» **Exercise**:
Images in the records should be skipped while the rest is transcribed verbatim.

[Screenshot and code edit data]
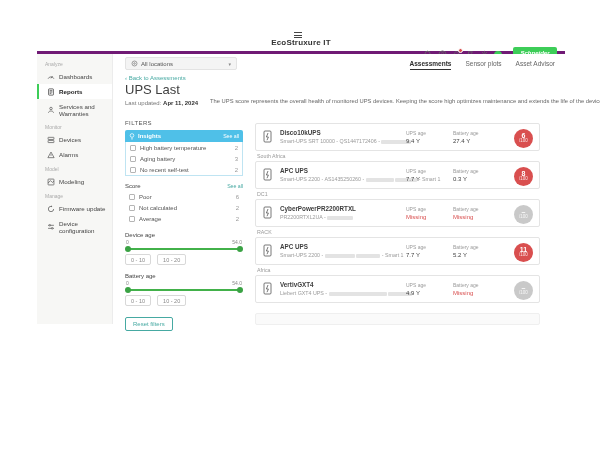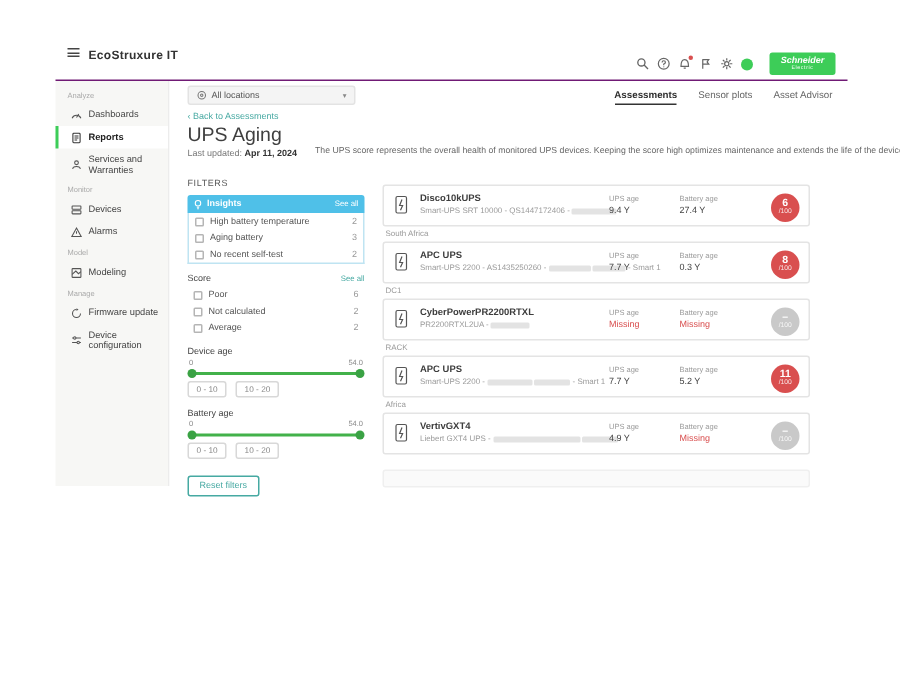"EcoStruxure IT" .topbar { align-items: none -> center; border-bottom: 1px solid #701a75 -> 3px solid #701a75; flex-direction: none -> column }
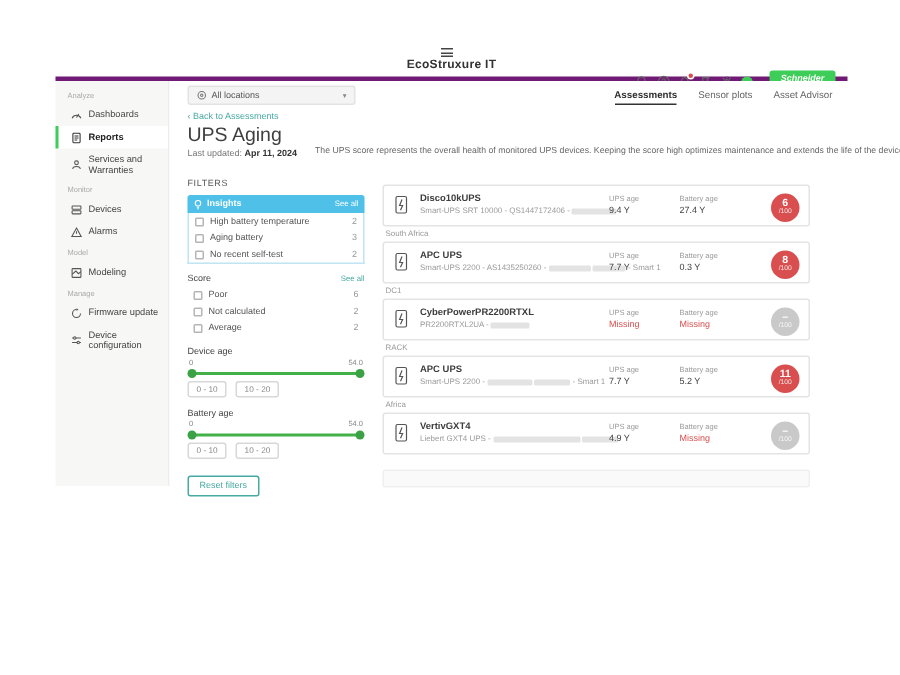"UPS Aging" div.page-title { text: Aging -> Last }
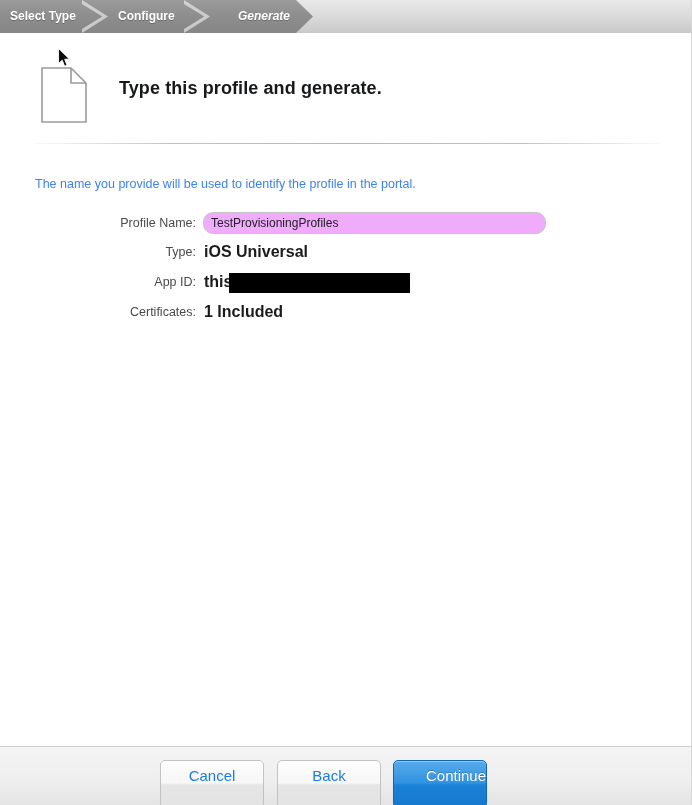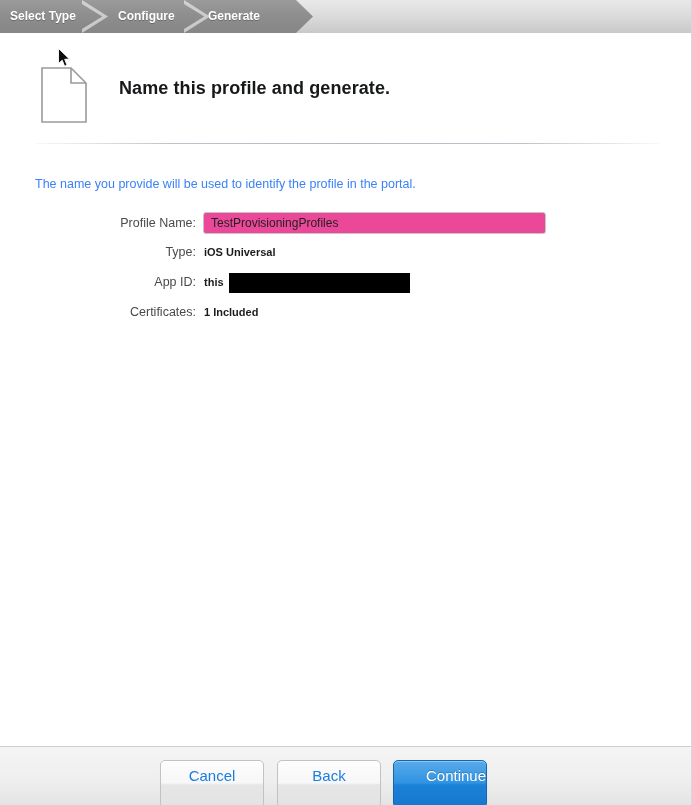"Generate" div.step { font-style: none -> italic; left: 208px -> 238px }
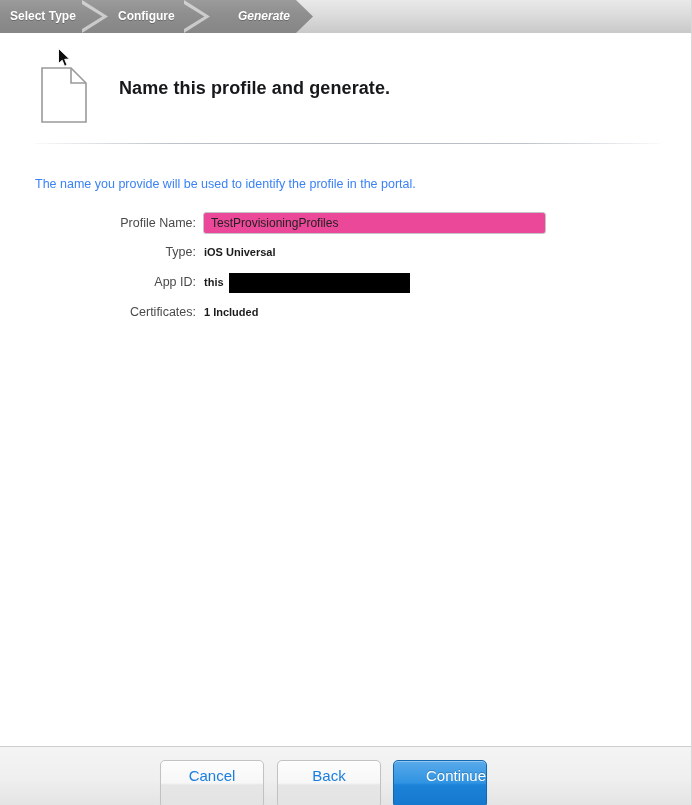"Name this profile and generate." div.page-title { text: Name -> Type }
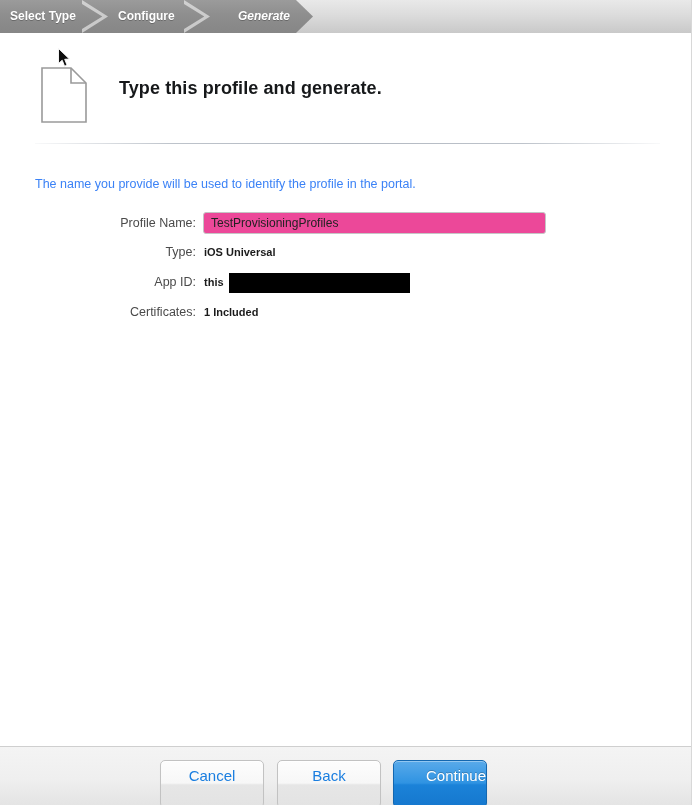"TestProvisioningProfiles" .name-input { background: #ec4899 -> #f0abfc; border-radius: 3px -> 10px }
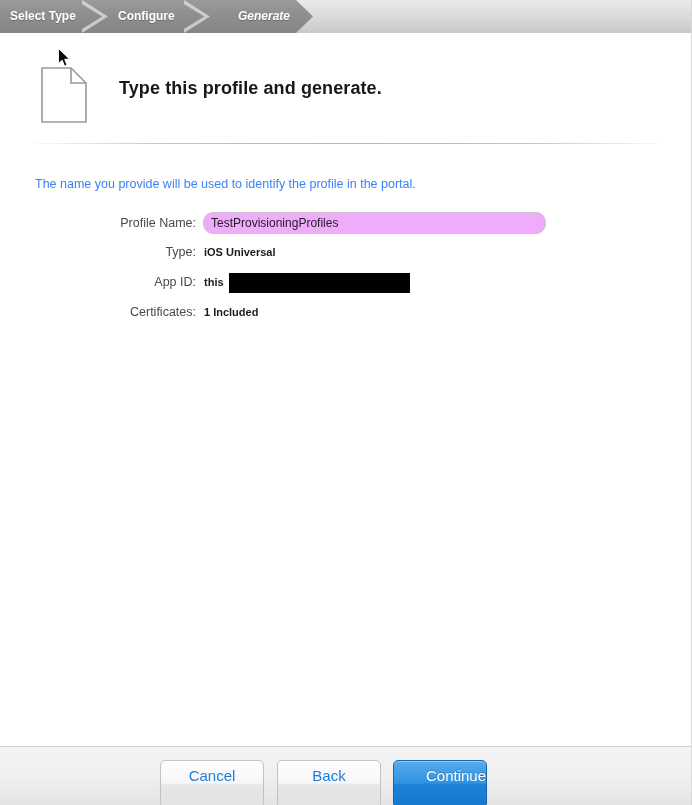"iOS Universal" .row .val { font-size: 11px -> 16px }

» **Result**:
"EcoStruxure IT" .topbar { align-items: none -> center; border-bottom: 1px solid #701a75 -> 3px solid #701a75; flex-direction: none -> column }
"UPS Aging" div.page-title { text: Aging -> Last }
"Generate" div.step { font-style: none -> italic; left: 208px -> 238px }
"Name this profile and generate." div.page-title { text: Name -> Type }
"TestProvisioningProfiles" .name-input { background: #ec4899 -> #f0abfc; border-radius: 3px -> 10px }
"iOS Universal" .row .val { font-size: 11px -> 16px }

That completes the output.